Johnson Brent A, Long Qi, Chung Matthias
Department of Biostatistics and Bioinformatics, Emory University, Atlanta, Georgia 30322, USA.
Biometrics. 2011 Dec;67(4):1379-88. doi: 10.1111/j.1541-0420.2011.01587.x. Epub 2011 Apr 2.
Dimension reduction, model and variable selection are ubiquitous concepts in modern statistical science and deriving new methods beyond the scope of current methodology is noteworthy. This article briefly reviews existing regularization methods for penalized least squares and likelihood for survival data and their extension to a certain class of penalized estimating function. We show that if one's goal is to estimate the entire regularized coefficient path using the observed survival data, then all current strategies fail for the Buckley-James estimating function. We propose a novel two-stage method to estimate and restore the entire Dantzig-regularized coefficient path for censored outcomes in a least-squares framework. We apply our methods to a microarray study of lung andenocarcinoma with sample size n = 200 and p = 1036 gene predictors and find 10 genes that are consistently selected across different criteria and an additional 14 genes that merit further investigation. In simulation studies, we found that the proposed path restoration and variable selection technique has the potential to perform as well as existing methods that begin with a proper convex loss function at the outset.

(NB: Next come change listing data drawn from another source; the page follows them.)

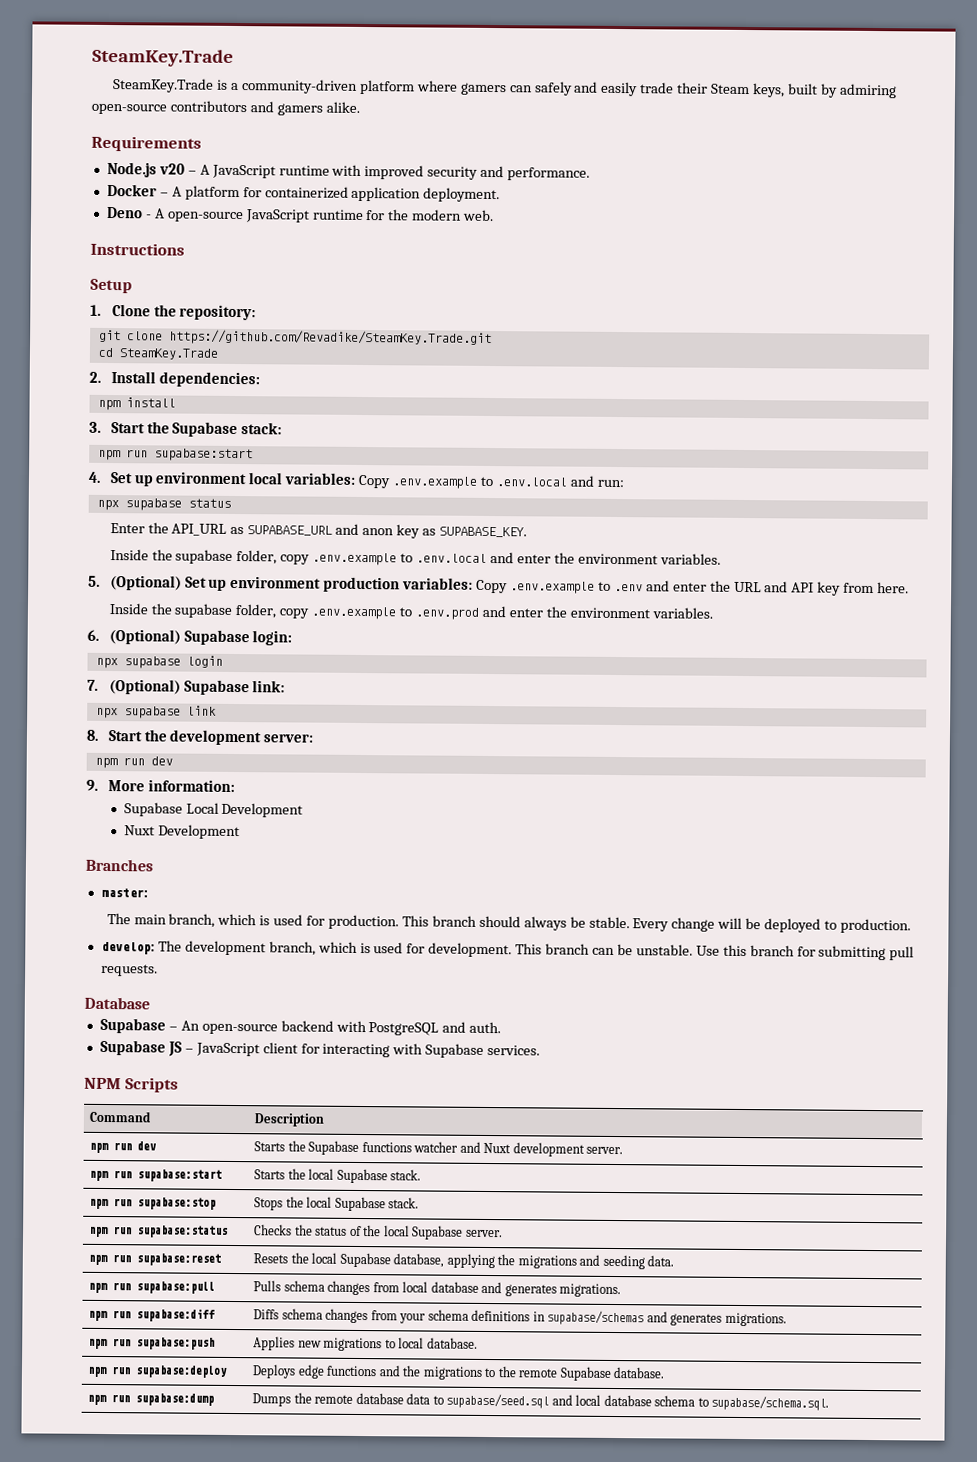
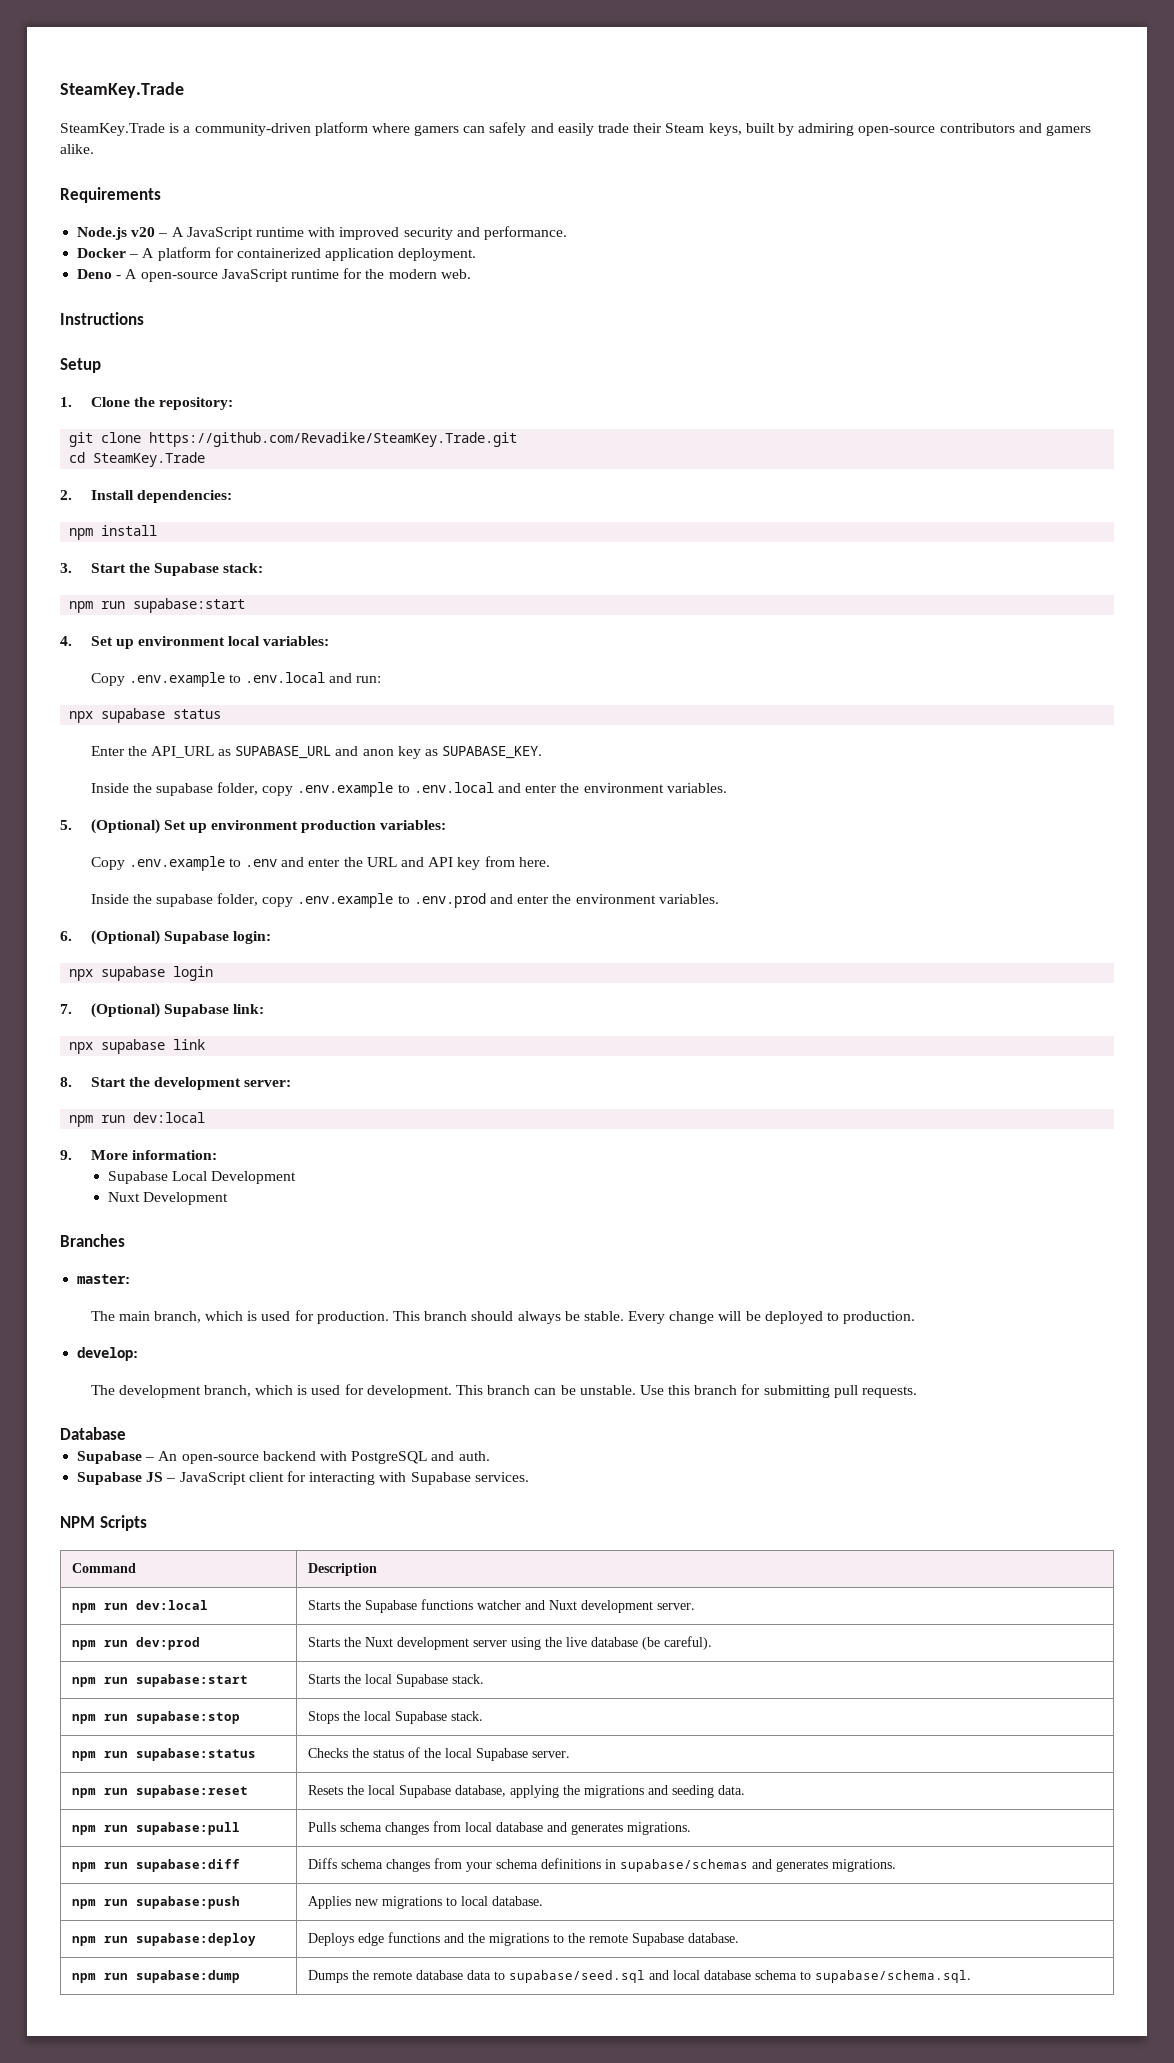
- 4. Set up environment local variables: Copy .env.example to .env.local and run:
+ 4. Set up environment local variables:
+ Copy .env.example to .env.local and run:
- 5. (Optional) Set up environment production variables: Copy .env.example to .env and enter the URL and API key from here.
+ 5. (Optional) Set up environment production variables:
+ Copy .env.example to .env and enter the URL and API key from here.
  8. Start the development server:
- npm run dev
+ npm run dev:local
- develop: The development branch, which is used for development.
+ develop:
+ The development branch, which is used for development.
- npm run dev | Starts the Supabase functions watcher and Nuxt development server.
+ npm run dev:local | Starts the Supabase functions watcher and Nuxt development server.
+ npm run dev:prod | Starts the Nuxt development server using the live database (be careful).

降维、模型和变量选择是现代统计科学中普遍存在的概念,开发超出当前方法范围的新方法值得关注。本文简要回顾了用于惩罚最小二乘法和生存数据似然性的现有正则化方法,以及它们对某类惩罚估计函数的扩展。我们表明,如果目标是使用观察到的生存数据估计整个正则化系数路径,那么对于Buckley-James估计函数,所有当前策略都将失败。我们提出了一种新颖的两阶段方法,用于在最小二乘框架中估计和恢复删失结果的整个Dantzig正则化系数路径。我们将我们的方法应用于一项样本量为n = 200且有p = 1036个基因预测变量的肺腺癌微阵列研究,发现有10个基因在不同标准下被一致选择,另有14个基因值得进一步研究。在模拟研究中,我们发现所提出的路径恢复和变量选择技术有可能与一开始就使用适当凸损失函数的现有方法表现得一样好。